Fahrt nehmen die Schweden bereits mit dem folgenden Track („Darker Times“) wieder auf und schwelgen mit „Enter Tragedy“ noch einmal in der Vergangenheit, bevor mit „Jester’s Door“ und dem ungewöhnlichen Einsatz eines Akkordeons ein emotionaler Abschied von den IN FLAMES genommen wird, die wir bis dato kannten: „Times have changed. I have to defend my actions. The foundation crumbles and I have to leave. Thanks for everything, I can’t ask for more. I say I love you all…as I vanish.“ Gleichzeitig ist dieser Track sicherlich auch als letzte Hommage an Jesper Strömblad, der die Band im Frühjahr 2010 verließ, zu deuten und hätte meiner Meinung nach auch „Jesper’s Door“ heißen können. Dabei wird das letzte Drittel dieses Songs Puristen den Atem rauben, jeden anderen allerdings begeistern müssen, denn genau solche Klänge hätte ich mir auf diesem Album öfters gewünscht. Nachdem diese Tür nun aber geschlossen ist, lassen IN FLAMES mit „A New Dawn“ hinter eine der nächsten Türen blicken, die einen Spalt offen stehen: Wunderschöne Riffs und ein unkonventioneller Mittelteil mit Streichern macht aus diesem Song ein weiteres Highlight in der Diskographie der Band, das man nicht missen sollte, und genauso erfrischend geht es mit der letzten zwar ziemlich Pop-lastigen aber in der Tat befreit klingenden Nummer „Liberation“ weiter, und machen damit bereits auf das nächste Album neugierig.

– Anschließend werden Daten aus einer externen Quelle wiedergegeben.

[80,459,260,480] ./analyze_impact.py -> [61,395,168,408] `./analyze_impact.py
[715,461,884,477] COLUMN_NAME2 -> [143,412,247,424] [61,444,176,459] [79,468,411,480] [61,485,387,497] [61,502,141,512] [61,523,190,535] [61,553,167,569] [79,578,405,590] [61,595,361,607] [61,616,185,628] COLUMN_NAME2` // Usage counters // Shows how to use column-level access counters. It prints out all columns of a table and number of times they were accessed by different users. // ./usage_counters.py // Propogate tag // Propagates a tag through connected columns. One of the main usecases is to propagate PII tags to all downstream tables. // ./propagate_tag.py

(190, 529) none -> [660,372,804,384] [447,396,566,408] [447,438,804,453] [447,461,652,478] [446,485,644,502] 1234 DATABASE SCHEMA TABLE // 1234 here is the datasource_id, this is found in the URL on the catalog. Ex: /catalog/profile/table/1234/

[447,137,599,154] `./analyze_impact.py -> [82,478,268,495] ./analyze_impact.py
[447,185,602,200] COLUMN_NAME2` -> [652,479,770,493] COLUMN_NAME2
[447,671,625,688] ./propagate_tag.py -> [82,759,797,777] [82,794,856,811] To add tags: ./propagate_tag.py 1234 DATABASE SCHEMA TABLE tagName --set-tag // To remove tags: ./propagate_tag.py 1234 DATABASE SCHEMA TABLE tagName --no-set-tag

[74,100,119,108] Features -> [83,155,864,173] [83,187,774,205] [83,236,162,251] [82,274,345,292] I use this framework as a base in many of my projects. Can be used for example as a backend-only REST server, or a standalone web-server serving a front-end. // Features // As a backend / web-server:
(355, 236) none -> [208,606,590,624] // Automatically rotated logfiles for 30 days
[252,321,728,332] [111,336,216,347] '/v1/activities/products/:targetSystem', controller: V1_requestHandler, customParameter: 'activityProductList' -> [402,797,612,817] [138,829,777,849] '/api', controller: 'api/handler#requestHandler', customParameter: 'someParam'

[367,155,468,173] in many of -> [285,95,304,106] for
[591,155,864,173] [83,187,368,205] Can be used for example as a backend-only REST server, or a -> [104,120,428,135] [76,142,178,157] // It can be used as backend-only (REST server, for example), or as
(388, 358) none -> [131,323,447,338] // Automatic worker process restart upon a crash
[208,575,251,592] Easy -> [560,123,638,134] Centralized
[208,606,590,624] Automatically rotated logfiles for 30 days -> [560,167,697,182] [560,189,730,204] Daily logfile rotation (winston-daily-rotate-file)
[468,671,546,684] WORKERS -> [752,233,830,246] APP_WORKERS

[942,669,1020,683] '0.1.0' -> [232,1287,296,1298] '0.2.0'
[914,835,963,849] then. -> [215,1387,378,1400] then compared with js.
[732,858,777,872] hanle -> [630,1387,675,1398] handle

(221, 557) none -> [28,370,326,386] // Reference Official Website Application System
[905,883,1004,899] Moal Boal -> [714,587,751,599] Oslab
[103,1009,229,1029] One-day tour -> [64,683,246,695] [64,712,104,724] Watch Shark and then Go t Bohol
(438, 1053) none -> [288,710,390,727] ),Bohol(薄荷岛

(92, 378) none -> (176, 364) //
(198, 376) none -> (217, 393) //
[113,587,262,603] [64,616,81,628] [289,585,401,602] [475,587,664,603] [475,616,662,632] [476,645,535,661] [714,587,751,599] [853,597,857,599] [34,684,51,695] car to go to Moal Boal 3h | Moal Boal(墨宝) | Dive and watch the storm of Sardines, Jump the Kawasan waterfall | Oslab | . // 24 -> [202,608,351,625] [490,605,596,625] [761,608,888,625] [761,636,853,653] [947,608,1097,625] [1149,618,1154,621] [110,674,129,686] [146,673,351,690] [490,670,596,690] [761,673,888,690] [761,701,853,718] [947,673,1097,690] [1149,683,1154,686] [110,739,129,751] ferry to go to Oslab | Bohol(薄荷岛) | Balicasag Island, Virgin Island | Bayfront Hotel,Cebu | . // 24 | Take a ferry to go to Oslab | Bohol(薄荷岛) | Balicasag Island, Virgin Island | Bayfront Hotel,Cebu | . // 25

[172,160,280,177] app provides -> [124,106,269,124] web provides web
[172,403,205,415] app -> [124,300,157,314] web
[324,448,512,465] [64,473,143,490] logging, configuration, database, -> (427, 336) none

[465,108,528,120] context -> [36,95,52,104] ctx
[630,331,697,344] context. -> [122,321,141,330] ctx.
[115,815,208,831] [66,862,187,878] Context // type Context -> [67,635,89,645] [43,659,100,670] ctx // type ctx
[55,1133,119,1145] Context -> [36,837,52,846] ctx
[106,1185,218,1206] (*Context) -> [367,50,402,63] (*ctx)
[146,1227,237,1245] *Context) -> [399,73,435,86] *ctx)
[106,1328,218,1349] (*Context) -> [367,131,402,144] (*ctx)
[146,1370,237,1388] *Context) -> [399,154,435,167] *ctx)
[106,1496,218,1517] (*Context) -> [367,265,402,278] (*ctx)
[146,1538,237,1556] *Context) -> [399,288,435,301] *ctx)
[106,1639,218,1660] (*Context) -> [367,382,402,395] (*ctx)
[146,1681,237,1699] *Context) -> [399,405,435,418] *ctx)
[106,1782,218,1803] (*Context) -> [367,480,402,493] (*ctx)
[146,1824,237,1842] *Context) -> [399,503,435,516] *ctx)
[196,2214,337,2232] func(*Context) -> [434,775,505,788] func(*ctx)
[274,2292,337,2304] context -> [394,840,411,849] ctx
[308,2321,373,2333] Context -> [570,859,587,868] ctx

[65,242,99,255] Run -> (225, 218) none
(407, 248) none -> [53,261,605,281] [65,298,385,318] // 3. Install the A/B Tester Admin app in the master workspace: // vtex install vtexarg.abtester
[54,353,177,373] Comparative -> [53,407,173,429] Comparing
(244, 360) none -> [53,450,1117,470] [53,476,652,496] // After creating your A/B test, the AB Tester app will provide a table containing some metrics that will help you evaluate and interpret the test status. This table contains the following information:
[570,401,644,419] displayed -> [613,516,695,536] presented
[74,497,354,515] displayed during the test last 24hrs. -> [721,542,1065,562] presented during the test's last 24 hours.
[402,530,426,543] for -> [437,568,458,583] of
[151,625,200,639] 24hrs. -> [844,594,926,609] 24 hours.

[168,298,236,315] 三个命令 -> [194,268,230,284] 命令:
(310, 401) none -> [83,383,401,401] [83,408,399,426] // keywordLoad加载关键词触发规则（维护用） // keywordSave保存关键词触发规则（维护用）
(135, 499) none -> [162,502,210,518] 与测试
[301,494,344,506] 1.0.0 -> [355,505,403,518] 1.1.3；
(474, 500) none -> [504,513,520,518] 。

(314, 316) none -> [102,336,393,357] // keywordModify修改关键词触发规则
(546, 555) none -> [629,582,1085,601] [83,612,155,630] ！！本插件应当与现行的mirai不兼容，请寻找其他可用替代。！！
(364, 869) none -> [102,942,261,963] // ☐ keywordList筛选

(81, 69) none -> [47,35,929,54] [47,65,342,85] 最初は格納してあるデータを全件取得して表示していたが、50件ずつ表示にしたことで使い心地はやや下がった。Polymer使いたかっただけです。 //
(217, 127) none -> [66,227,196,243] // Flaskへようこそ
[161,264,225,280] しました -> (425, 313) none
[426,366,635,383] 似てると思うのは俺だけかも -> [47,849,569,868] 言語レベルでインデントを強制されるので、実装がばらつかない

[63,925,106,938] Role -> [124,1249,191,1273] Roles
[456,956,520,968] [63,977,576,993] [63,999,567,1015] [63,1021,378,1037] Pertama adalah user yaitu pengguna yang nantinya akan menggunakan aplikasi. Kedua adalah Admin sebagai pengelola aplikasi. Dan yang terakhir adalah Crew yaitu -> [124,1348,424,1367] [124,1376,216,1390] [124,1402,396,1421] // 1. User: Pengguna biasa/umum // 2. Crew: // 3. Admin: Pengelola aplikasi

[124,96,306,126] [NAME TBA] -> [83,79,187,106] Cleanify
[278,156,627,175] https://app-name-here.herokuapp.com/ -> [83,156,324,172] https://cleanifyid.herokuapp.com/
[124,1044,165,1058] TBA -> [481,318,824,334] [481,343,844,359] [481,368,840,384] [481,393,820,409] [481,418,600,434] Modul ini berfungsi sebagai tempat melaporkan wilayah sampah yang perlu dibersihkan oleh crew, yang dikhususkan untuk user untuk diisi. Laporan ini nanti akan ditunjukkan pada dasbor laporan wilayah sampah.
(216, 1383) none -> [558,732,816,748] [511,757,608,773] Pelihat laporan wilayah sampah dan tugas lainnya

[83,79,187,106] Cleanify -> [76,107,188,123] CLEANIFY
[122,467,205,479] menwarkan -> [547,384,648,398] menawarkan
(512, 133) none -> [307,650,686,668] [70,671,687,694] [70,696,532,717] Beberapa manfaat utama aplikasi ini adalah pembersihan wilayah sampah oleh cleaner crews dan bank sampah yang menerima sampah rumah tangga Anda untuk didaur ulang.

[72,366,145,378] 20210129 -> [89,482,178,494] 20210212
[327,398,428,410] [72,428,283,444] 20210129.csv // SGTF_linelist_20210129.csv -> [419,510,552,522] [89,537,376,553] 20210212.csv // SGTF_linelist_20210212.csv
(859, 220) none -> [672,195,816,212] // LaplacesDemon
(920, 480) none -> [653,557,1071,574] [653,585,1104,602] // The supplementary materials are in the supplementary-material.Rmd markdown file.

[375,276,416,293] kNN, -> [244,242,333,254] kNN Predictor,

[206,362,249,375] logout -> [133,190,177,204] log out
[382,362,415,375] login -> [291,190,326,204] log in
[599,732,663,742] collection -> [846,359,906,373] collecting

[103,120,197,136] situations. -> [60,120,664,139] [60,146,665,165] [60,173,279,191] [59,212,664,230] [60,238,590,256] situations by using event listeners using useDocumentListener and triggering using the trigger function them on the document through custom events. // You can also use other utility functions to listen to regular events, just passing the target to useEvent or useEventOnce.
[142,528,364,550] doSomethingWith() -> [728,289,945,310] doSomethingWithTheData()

Unterm Strich klingen IN FLAMES anno 2011 wie eine gereifte Einheit, die mit großem Eifer versucht neue Wege zu gehen. Allerdings klingt „Sounds Of A Playground Fading“ nicht ganz so rund wie das hervorragende „A Sense Of Purpose“, doch die sowohl metallischen als auch melodisch-rockigen Passagen, die modernen Elemente und die tonnenschweren Grooves sowie Anders Fridéns gereifterer Gesang verbinden sich auf „Sounds Of A Playground Fading“ mit einer wuchtigen Produktion, die besonderen Wert auf die hervorzuhebende Gitarrenarbeit und das vorhandene Hit-Potential einzelner Songs legt, sofern man sich diesem Album bewusst nähert und sich darauf auch einlassen kann.